▸ **RECORDS FOR THIS EXERCISE**
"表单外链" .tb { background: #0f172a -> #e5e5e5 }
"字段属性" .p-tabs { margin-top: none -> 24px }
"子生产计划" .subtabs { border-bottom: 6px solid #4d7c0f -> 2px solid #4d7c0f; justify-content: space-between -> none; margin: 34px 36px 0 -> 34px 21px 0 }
--
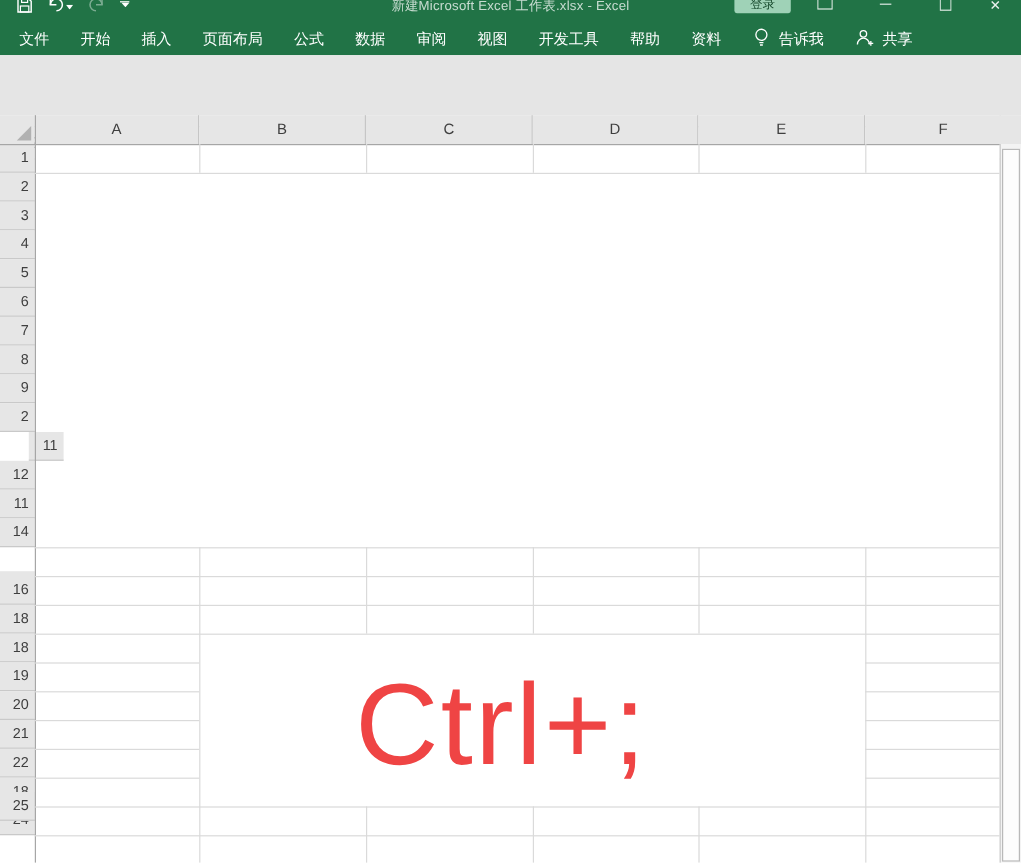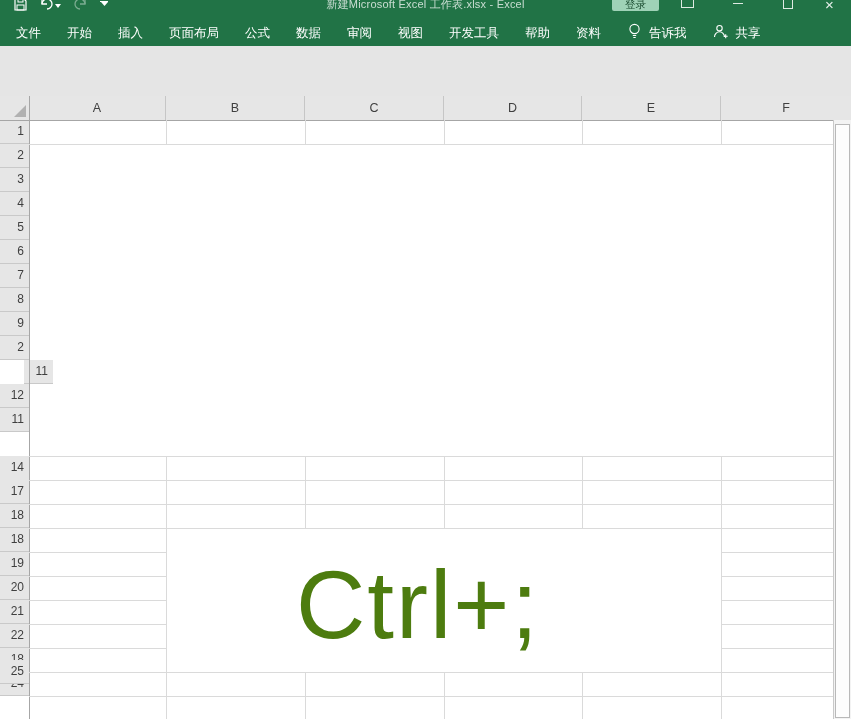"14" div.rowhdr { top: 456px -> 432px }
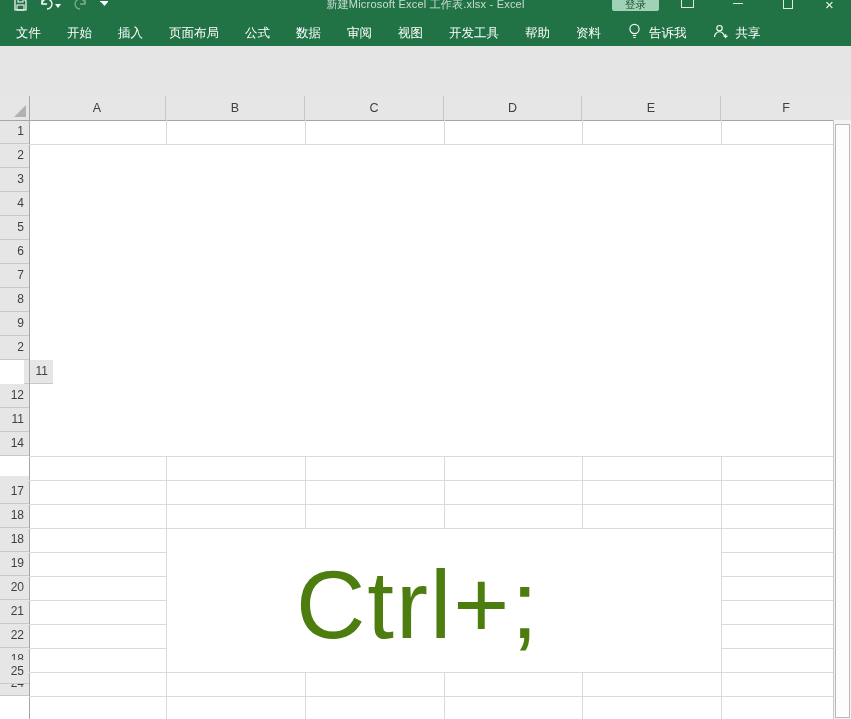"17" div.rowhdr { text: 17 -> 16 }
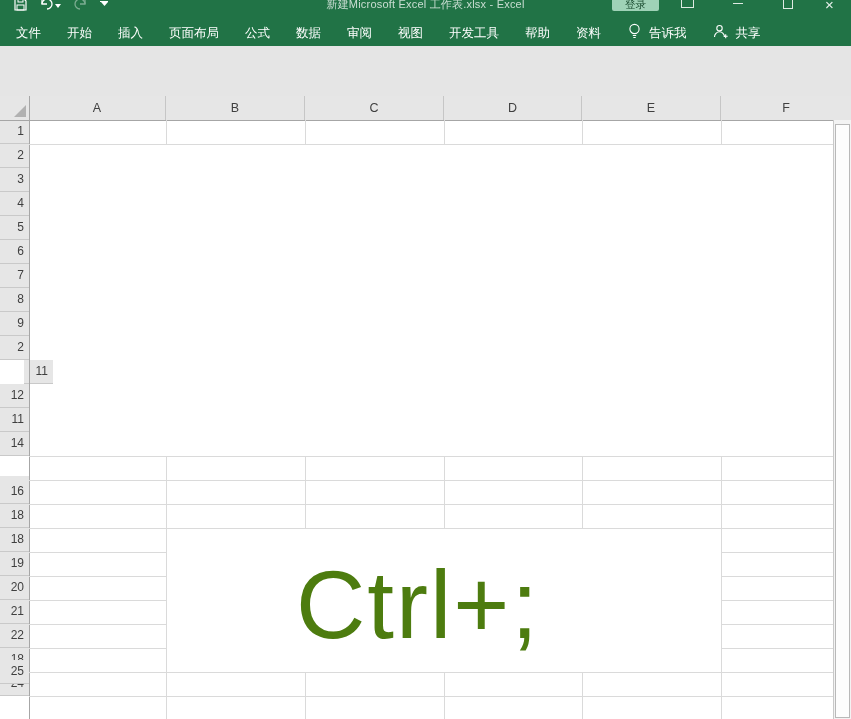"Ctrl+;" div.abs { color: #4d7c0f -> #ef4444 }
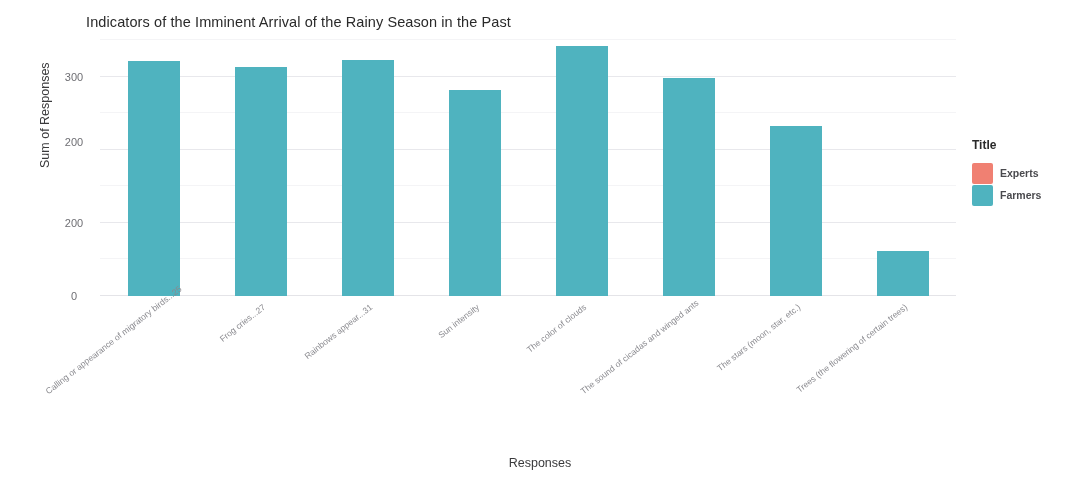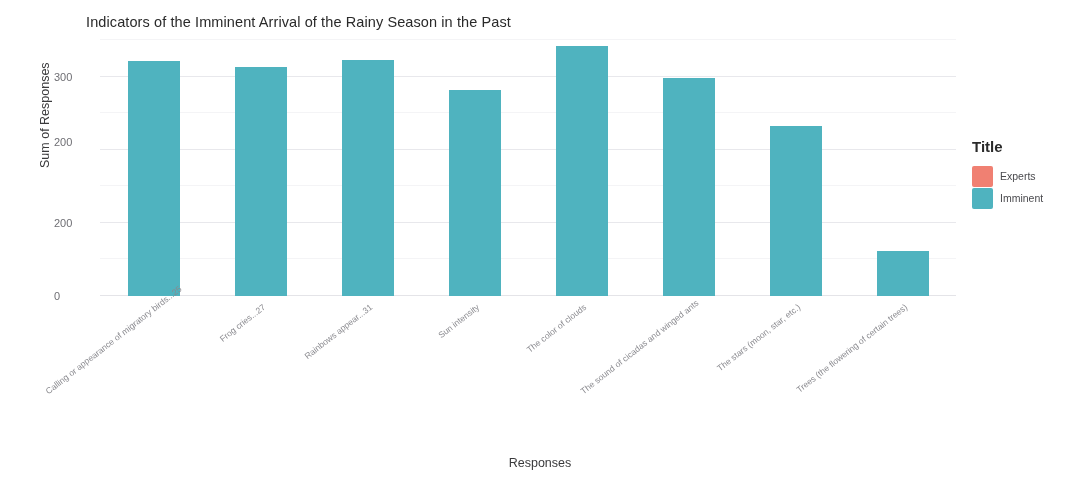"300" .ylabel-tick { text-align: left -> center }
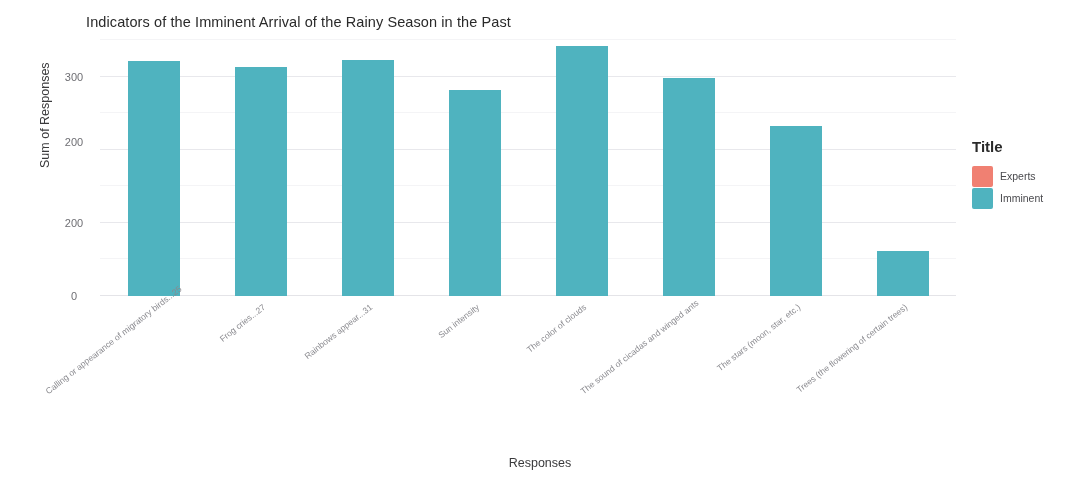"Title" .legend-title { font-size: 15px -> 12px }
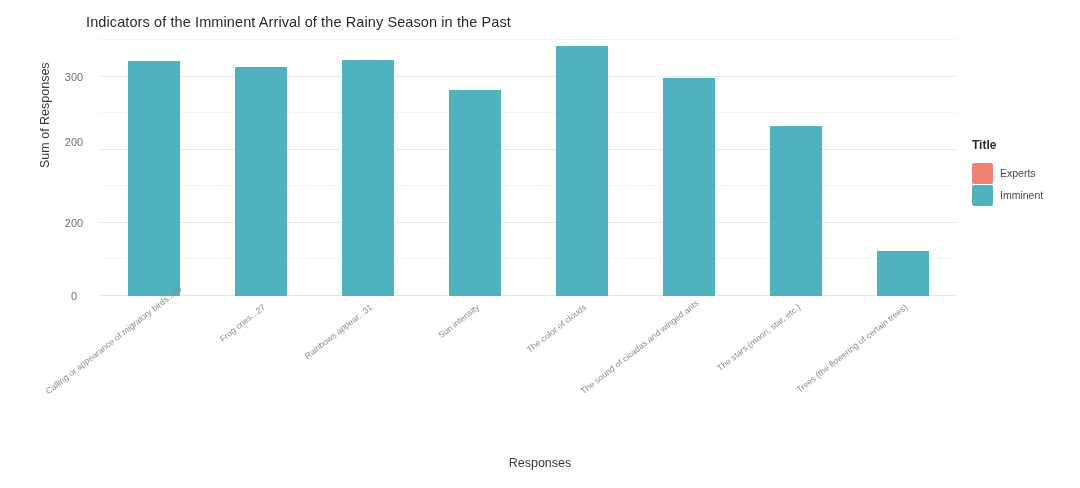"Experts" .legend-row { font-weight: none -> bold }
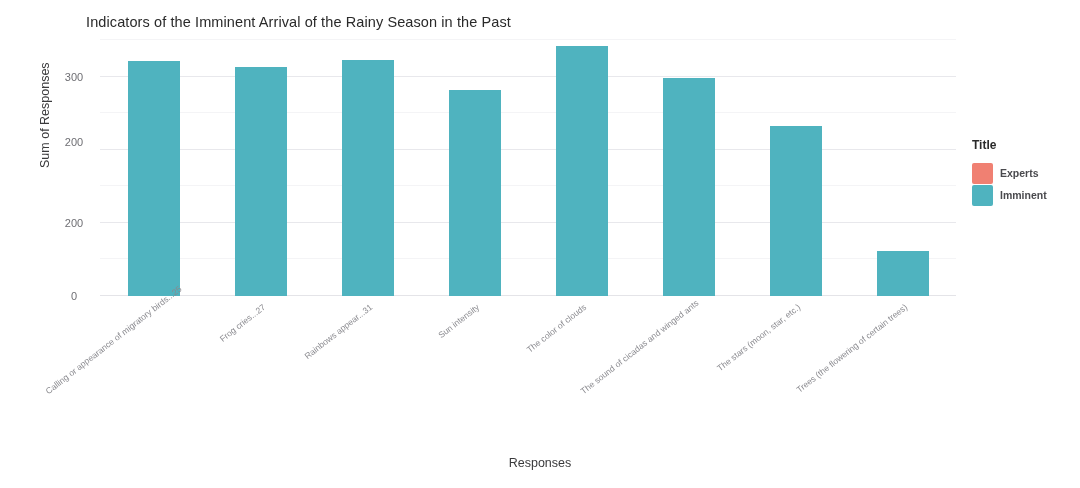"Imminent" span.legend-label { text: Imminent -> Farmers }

▸ **INSTRUCTIONS TO FOLLOW**
Give back the exact lines above, running from the one that has "text-align: left ->" through the one that has "text: Imminent ->", with nothing added and no pictures.

▸ **SOLUTION FOR THIS EXERCISE**
"300" .ylabel-tick { text-align: left -> center }
"Title" .legend-title { font-size: 15px -> 12px }
"Experts" .legend-row { font-weight: none -> bold }
"Imminent" span.legend-label { text: Imminent -> Farmers }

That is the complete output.